• **What you should do**
Filter the records below and copy every line containing the word "Achievement".
:: Data
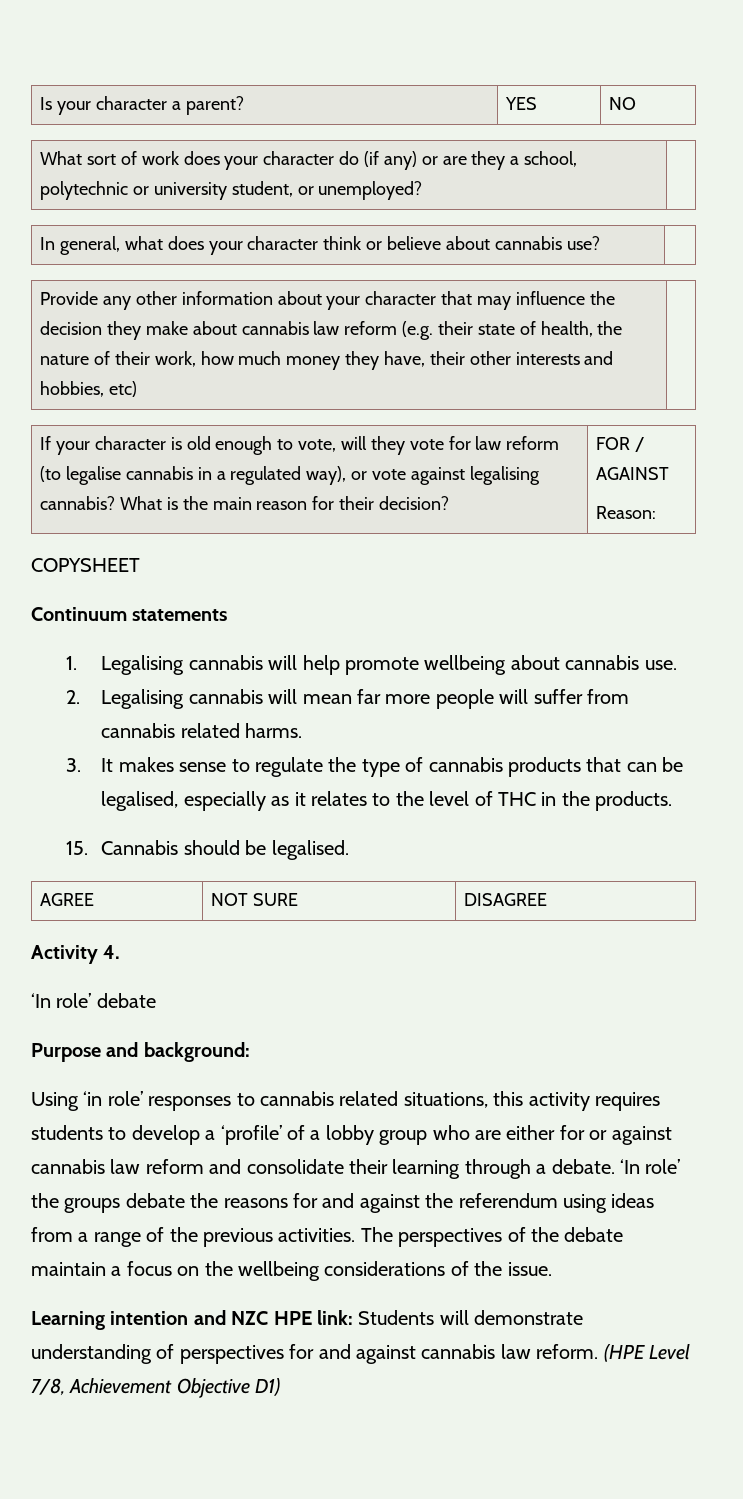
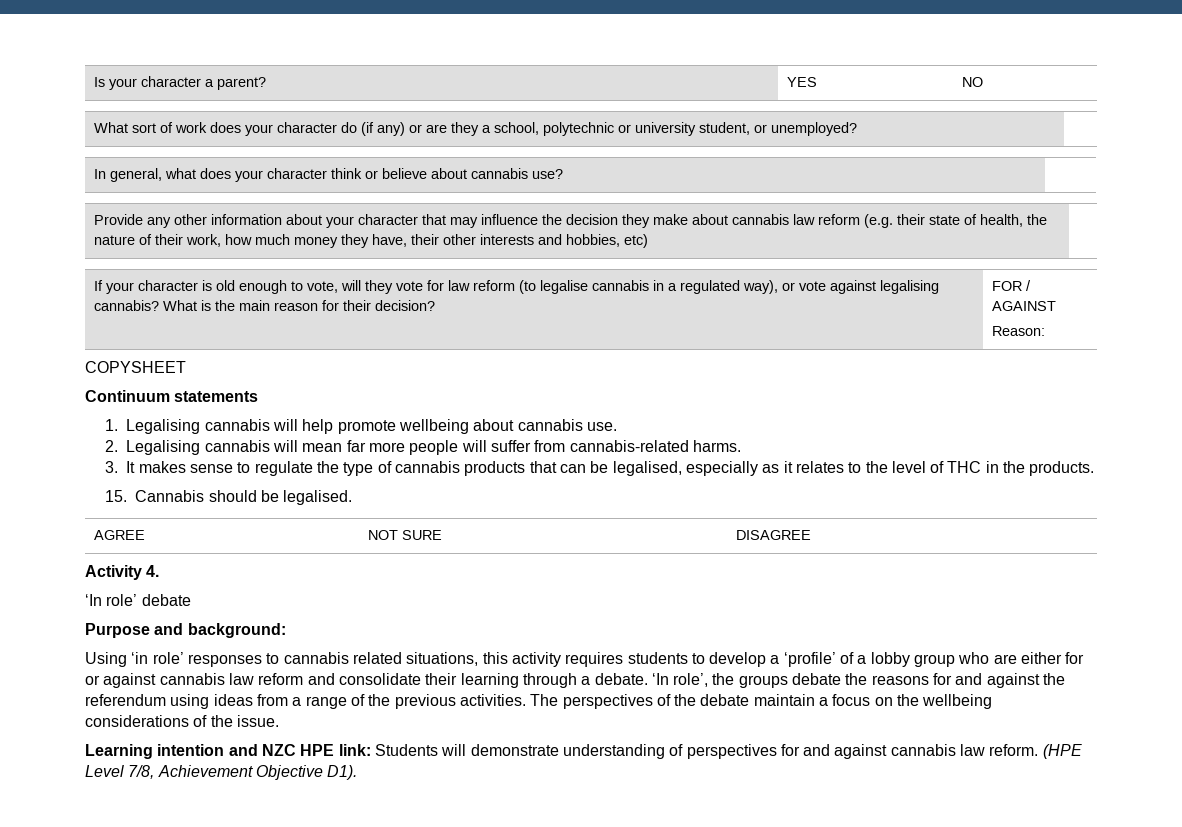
- 2. Legalising cannabis will mean far more people will suffer from cannabis related harms.
+ 2. Legalising cannabis will mean far more people will suffer from cannabis-related harms.
- ‘In role’ the groups debate the reasons for and against the referendum using ideas from a range of the previous activities.
+ ‘In role’, the groups debate the reasons for and against the referendum using ideas from a range of the previous activities.
- (HPE Level 7/8, Achievement Objective D1)
+ (HPE Level 7/8, Achievement Objective D1).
::::
• **Answer to this problem**
- (HPE Level 7/8, Achievement Objective D1)
+ (HPE Level 7/8, Achievement Objective D1).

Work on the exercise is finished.